Work at the five poultry processing plants involves yet other tensions between immigrants and immigration authorities. Through much of the 1990’s, immigration agents conducted periodic raids, arresting those without documents and initiating immigration proceedings. That approach has diminished, Sister álvarez said, in part because of interfaith opposition to such tactics and also because the owners themselves need a supply of workers that remains constant in order to sustain their profit levels. But working conditions tend to be poor in most of the plants, especially in view of the kind of drudgery involved in the daily repetitive tasks of gutting, slicing and removing bones from the thousands upon thousands of chickens. Labor of this kind is generally shunned by local residents, who see it as too hard for the pay involved. But for the immigrants themselves, whose relatives back home depend on the money sent to them, the security of a regular paycheck outweighs the harshness of the conditions.

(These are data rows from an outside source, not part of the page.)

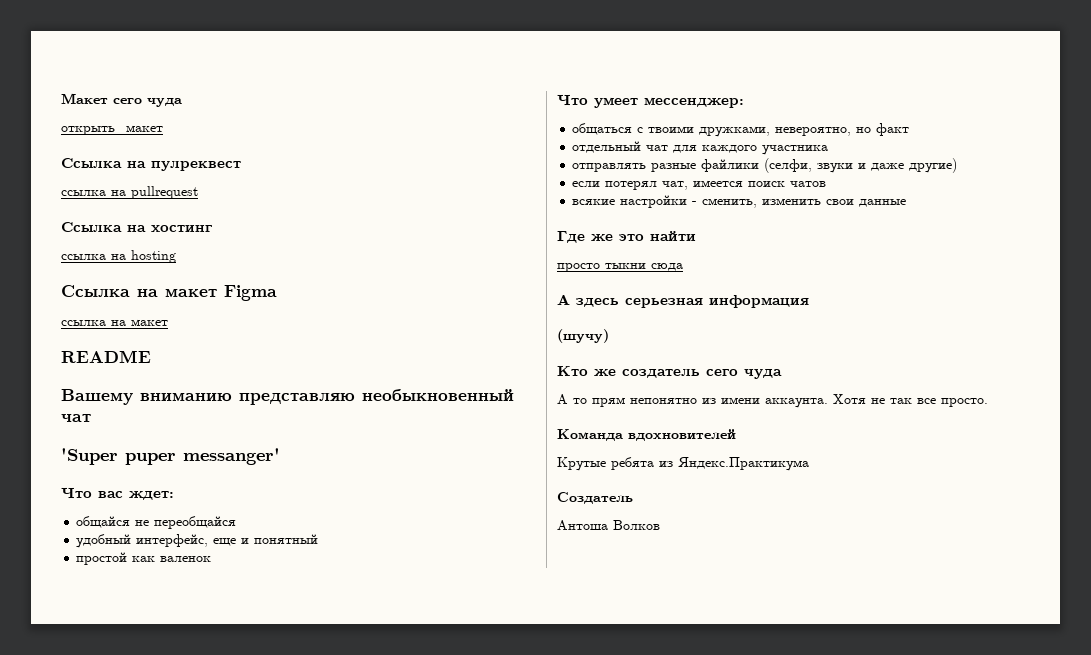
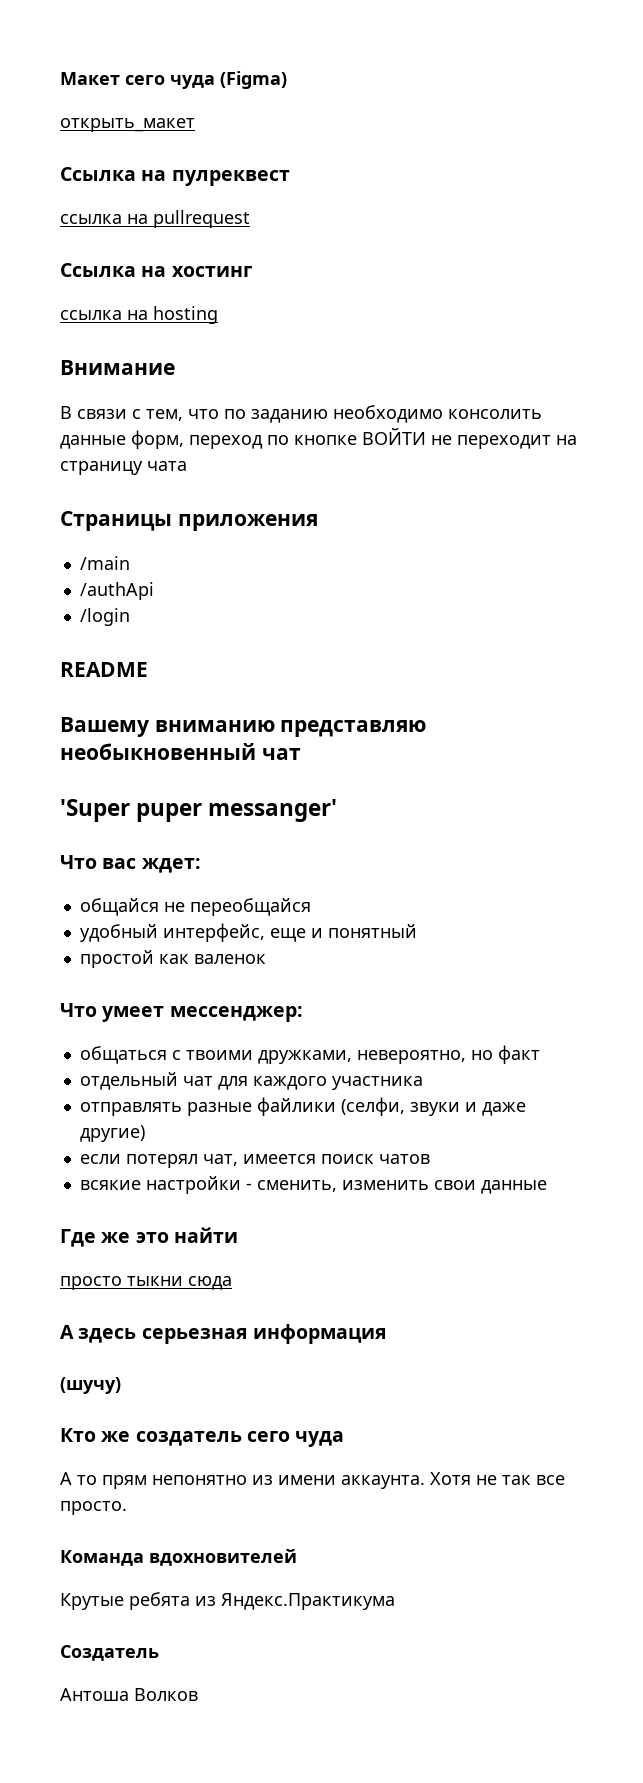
- Макет сего чуда
+ Макет сего чуда (Figma)
- Ссылка на макет Figma
- ссылка на макет
+ Внимание
+ В связи с тем, что по заданию необходимо консолить данные форм, переход по кнопке ВОЙТИ не переходит на страницу чата
+ Страницы приложения
+ /main
+ /authApi
+ /login

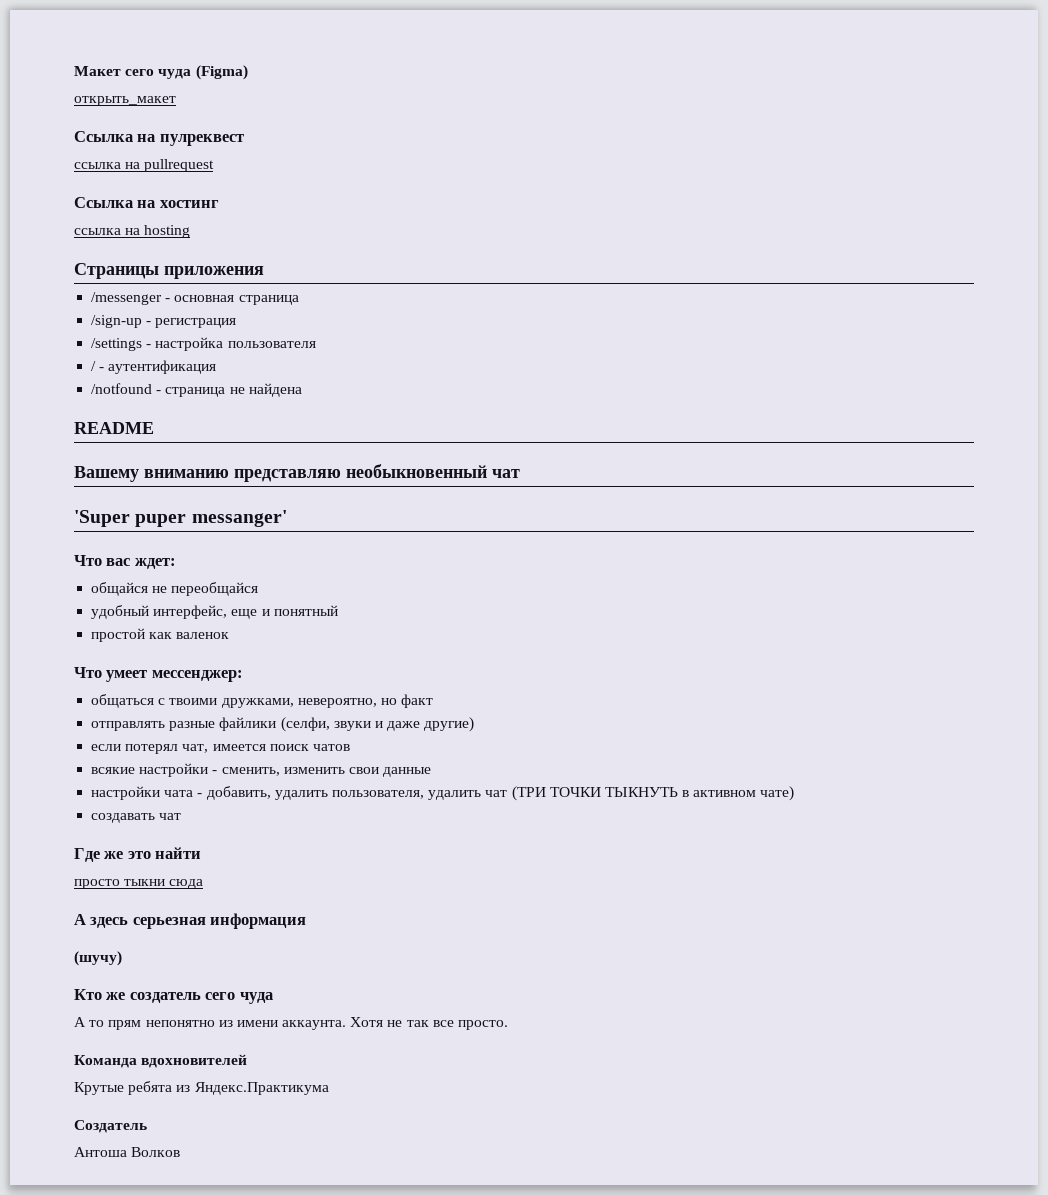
- Внимание
- В связи с тем, что по заданию необходимо консолить данные форм, переход по кнопке ВОЙТИ не переходит на страницу чата
  Страницы приложения
- /main
- /authApi
- /login
+ /messenger - основная страница
+ /sign-up - регистрация
+ /settings - настройка пользователя
+ / - аутентификация
+ /notfound - страница не найдена
- отдельный чат для каждого участника
+ настройки чата - добавить, удалить пользователя, удалить чат (ТРИ ТОЧКИ ТЫКНУТЬ в активном чате)
+ создавать чат

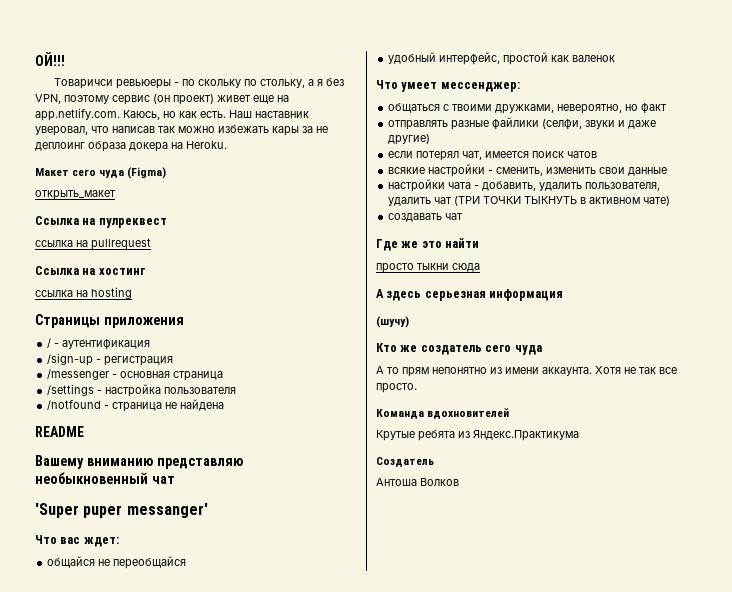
+ ОЙ!!!
+ Товаричси ревьюеры - по скольку по стольку, а я без VPN, поэтому сервис (он проект) живет еще на app.netlify.com. Каюсь, но как есть. Наш наставник уверовал, что написав так можно избежать кары за не деплоинг образа докера на Heroku.
+ / - аутентификация
+ /sign-up - регистрация
- /sign-up - регистрация
- / - аутентификация
- удобный интерфейс, еще и понятный
- простой как валенок
+ удобный интерфейс, простой как валенок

The formation of unions has meant a step toward improving these conditions. Over the past few years, and with pressure from advocacy groups, Sister álvarez said that four of the five plants have allowed union representation. Only one, the largest, Perdue, has resisted this move. Workers there, she said, still face unreasonable rules, such as not being allowed to use the bathroom except at specified times.

The basis of all Sister álvarez does is faith—a faith that comes to her, she said, through the immigrants. “I see their goodness, and they help me to grow closer to God by bringing a needed reality to my prayer,” she explained. The people she serves call her la abuelita, “the little grandmother.” In terms of age, the nickname fits: she turned 74 last July. But it is also the kind of term of endearment that reflects the trust she inspires in those to whom she continues to minister. She does so with seemingly undiminished energy—energy that, as she puts it, ultimately comes from the people themselves.